Spaying your pet
Spaying removes the ovaries and uterus from your female animal, preventing them from coming into heat, convincing, carrying a pregnancy and giving birth. This is a surgical procedure performed under general anesthesia by a veterinarian. The recovery time for you pet is about 24-72 hours until they are feeling back to normal, however recovery time for your pet’s body to heal is about 10-14 days. It is during this 2 week recovery period your pet will need to wear an e-collar so not to disturb the surgery site and will need to stay rested and not engage in any activity.
Why is spaying your pet so important? Here are a few reasons!
Prevents unplanned and unwanted litters
Spaying can help get to the root of the pet overpopulation problem by stopping your pet from having unplanned litters. Just one intact female dog and her offspring can produce 67,000 puppies in six years. In seven years, one intact cat and her offspring can produce an incredible 370,000 kittens.
Eliminates temperament and behavior problems associated with going into heat
Intact female dogs will be very restless when they come into heat. They will become very active, not wanting to sleep and will bark and howl excessively. Intact female cats will also be restless when they come into heat. They will rub excessively on you and all your furniture. They will also be very vocal, calling and wailing very loudly all the time.
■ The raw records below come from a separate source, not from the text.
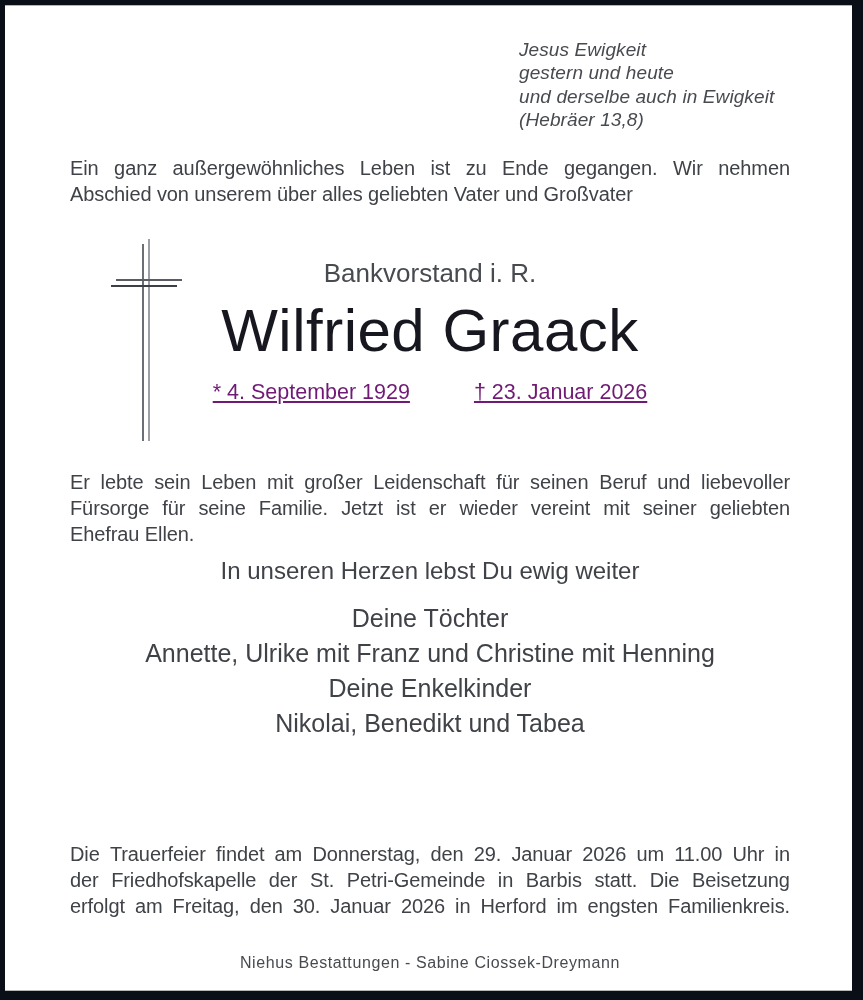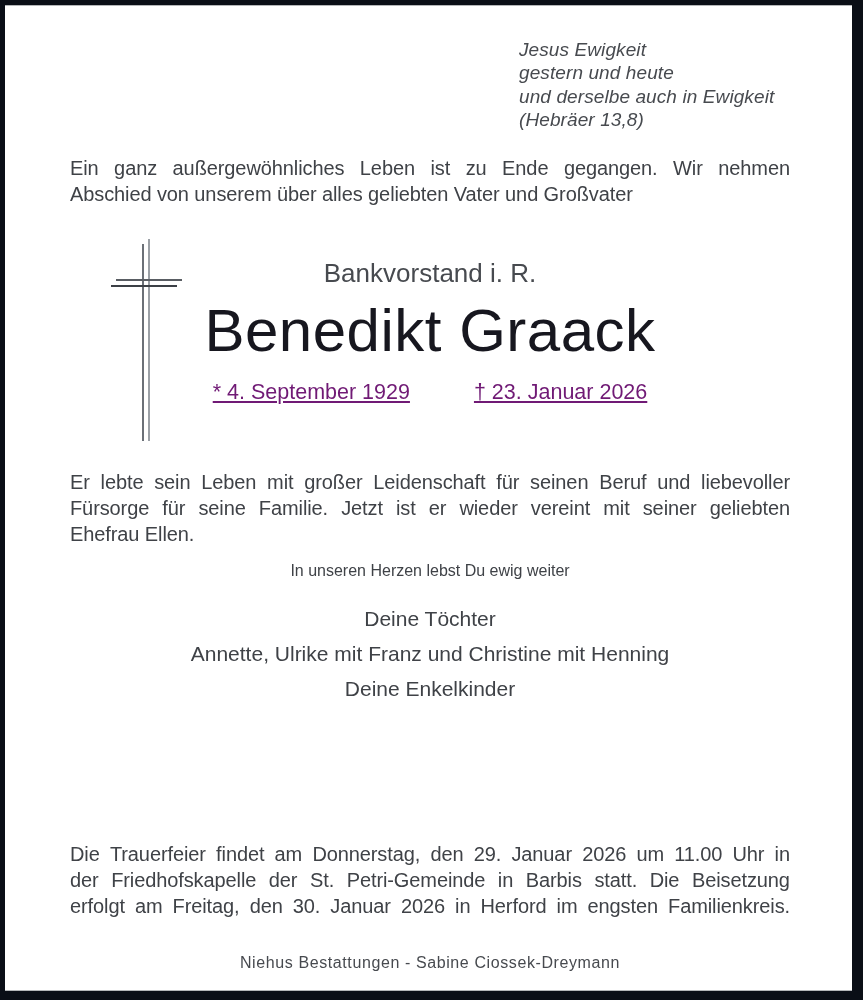--- a/index.html
+++ b/index.html
@@ -50,22 +50,22 @@
   .cross-v-dark  { left: 137px; top: 239px; width: 2px;  height: 197px; background: #6b7077; }
   .cross-h-upper { left: 111px; top: 274px; width: 66px; height: 2px;  background: #595d63; }
   .cross-h-lower { left: 106px; top: 280px; width: 66px; height: 2px;  background: #3c4046; }
 
   .centercol { left: 65px; width: 720px; text-align: center; }
 
   .title  { top: 252px; font-size: 26px; line-height: 32px; color: var(--muted, #44474c); }
   .name   { top: 295px; font-size: 60px; line-height: 62px; color: var(--name, #17171f); letter-spacing: 0.5px; }
   .dates  { top: 374px; font-size: 21.5px; line-height: 26px; display: flex; justify-content: center; gap: 64px; color: #701a75; text-decoration: underline; }
 
-  .herzen  { top: 553px; font-size: 16px; line-height: 26px; }
-  .family  { top: 596px; font-size: 21px; line-height: 35px; }
+  .herzen  { top: 553px; font-size: 24px; line-height: 26px; }
+  .family  { top: 596px; font-size: 25px; line-height: 35px; }
 
   .kondolenz { left: 67px; top: 774px; width: 720px; font-size: 20px; line-height: 26px; }
 
   .footer {
     top: 948px; font-size: 16px; line-height: 20px;
     letter-spacing: 0.6px; color: var(--muted, #4b4e53);
   }
 </style>
 </head>
 <body>
@@ -97,21 +97,21 @@
     </div>
 
     <div>
       <div class="cross-line cross-v-light"></div>
       <div class="cross-line cross-v-dark"></div>
       <div class="cross-line cross-h-upper"></div>
       <div class="cross-line cross-h-lower"></div>
     </div>
 
     <div class="abs centercol title">Bankvorstand i. R.</div>
-    <div class="abs centercol name">Benedikt Graack</div>
+    <div class="abs centercol name">Wilfried Graack</div>
 
     <div class="abs centercol dates">
       <span>* 4. September 1929</span>
       <span>† 23. Januar 2026</span>
     </div>
 
     <div class="abs para tribute">
       <div class="line" style="display: flex; justify-content: space-between;">
           <span style="white-space: nowrap;">Er</span>
           <span style="white-space: nowrap;">lebte</span>
@@ -142,20 +142,21 @@
         </div>
       <div class="line">Ehefrau Ellen.</div>
     </div>
 
     <div class="abs centercol herzen">In unseren Herzen lebst Du ewig weiter</div>
 
     <div class="abs centercol family">
       <div>Deine Töchter</div>
       <div>Annette, Ulrike mit Franz und Christine mit Henning</div>
       <div>Deine Enkelkinder</div>
+      <div>Nikolai, Benedikt und Tabea</div>
     </div>
 
 
     <div class="abs para funeral">
       <div class="line" style="display: flex; justify-content: space-between;">
           <span style="white-space: nowrap;">Die</span>
           <span style="white-space: nowrap;">Trauerfeier</span>
           <span style="white-space: nowrap;">findet</span>
           <span style="white-space: nowrap;">am</span>
           <span style="white-space: nowrap;">Donnerstag,</span>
It helps prevent your pet from getting mammary cancer later in life
Mammary cancer is the third most common cancer diagnosed in cats. In dogs, the incidence of mammary cancer is about 25% in intact dogs or those allowed to experience more than 2 heat cycles before getting spayed. Prevention of mammary cancer is best accomplished by early spaying. If your cat is spayed before they are a year old, the risk of them getting mammary cancer later in life is reduced by about 86%. If your dog is spayed before their first heat cycle the incidence of mammary tumor development is nearly zero.
Spaying completely prevents your pet from getting a pyometra
A pyometra is an abscessed, pus-filled infected uterus. When an animal has a pyometra, toxins and bacteria can leak across the uterine walls and into the bloodstream. This becomes a life-threatening situation and without treatment death will occur. Prevention of this problem is one of the main reasons for routinely spaying animals.